- US weekly jobless claims rise 15,000 to 627,000, Continuing claims rise
- US Q1 GDP revised to -5.5% from 5.7% previously
- UK’s Darling refutes BOE Governor King’s contention that he has not been consulted on regulatory reform
- KC Fed index rises to +9 in Jun from -3 in May
- Swiss, Dutch agree on bank secrecy deal
- US auctions 7-year notes at 3.30% yield; places $104 bln in notes with ease this week
- Bernanke denies pressuring BofA on Merrill deal; performs well
- White House expresses confidence in Bernanke
- Canadian PM Harper: Will be out of deficit in 2 years without need for tax hikes
- US 10-year note ends 16 bp lower at 3.54% after mini-refunding ends
- S&P 500 ends +2.1% at 920; Oil closes above $70
Tight overnight ranges in EUR/USD gave way to a downside push during the US morning with prices sliding as low as 1.3890 where it retested the spike low from yesterday afternoon. Rumors that the Reserve Bank of Australia was selling AUD/USD above 0.80 helped underpin the dollar for a time as traders took heart in buying from the idea that major central banks (when factoring in the SNB into the mix) were standing behind dollar. The rumors were downplayed fairly quickly and the buck’s rally began to lose steam.
A break above 1.3980 session highs set off a rally that reached the 1.4013 level. The rally coincided with Bernanke ending his testimony on the BOA deal with Merrill as well as well received 7-year note auction from the US, the last of the week. Stocks rallied, as did, commodities and emerging markets while bond yields dropped 15 bp.
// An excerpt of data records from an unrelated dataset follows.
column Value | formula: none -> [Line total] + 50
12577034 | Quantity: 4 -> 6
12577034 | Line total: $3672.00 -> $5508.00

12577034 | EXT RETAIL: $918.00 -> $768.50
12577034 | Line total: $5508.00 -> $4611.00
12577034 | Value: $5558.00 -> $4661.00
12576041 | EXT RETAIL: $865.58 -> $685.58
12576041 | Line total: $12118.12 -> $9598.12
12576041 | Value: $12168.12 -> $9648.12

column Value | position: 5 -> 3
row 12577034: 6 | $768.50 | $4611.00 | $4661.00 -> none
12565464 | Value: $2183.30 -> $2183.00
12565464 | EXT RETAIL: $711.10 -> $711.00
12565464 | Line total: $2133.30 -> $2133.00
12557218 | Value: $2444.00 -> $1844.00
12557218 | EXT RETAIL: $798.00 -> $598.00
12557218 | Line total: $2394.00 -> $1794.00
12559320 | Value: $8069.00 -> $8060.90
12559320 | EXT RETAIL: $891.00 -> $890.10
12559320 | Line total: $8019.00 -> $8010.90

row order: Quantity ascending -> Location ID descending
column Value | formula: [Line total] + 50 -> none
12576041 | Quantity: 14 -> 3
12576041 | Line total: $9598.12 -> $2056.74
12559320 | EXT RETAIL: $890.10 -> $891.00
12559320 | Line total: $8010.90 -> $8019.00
Risk is alive and well and living in New York…
AUD/USD rebounded from the RBA rumors, jumping from 0.7950 to 0.8038 on a combination of short-covering and fresh buying on renewed interest in the reflation trade. CAD was an under-performer today, relative to AUD. It trades on a 1.15 handle with traders more focused on a sluggish US recovery than a rise in commodities, at least for now.
Cable was very choppy, as usual, selling off in London on Japanese and Mid-East sales only to rebound later in the session in NY on resumption of the risk trade. Squabbling between the Chancellor and BOE is getting a tad unseemly and may eventually undermine the pound.
USD/CHF was relatively quiet in the US today with no sign of the Swiss National Bank during US trading hours.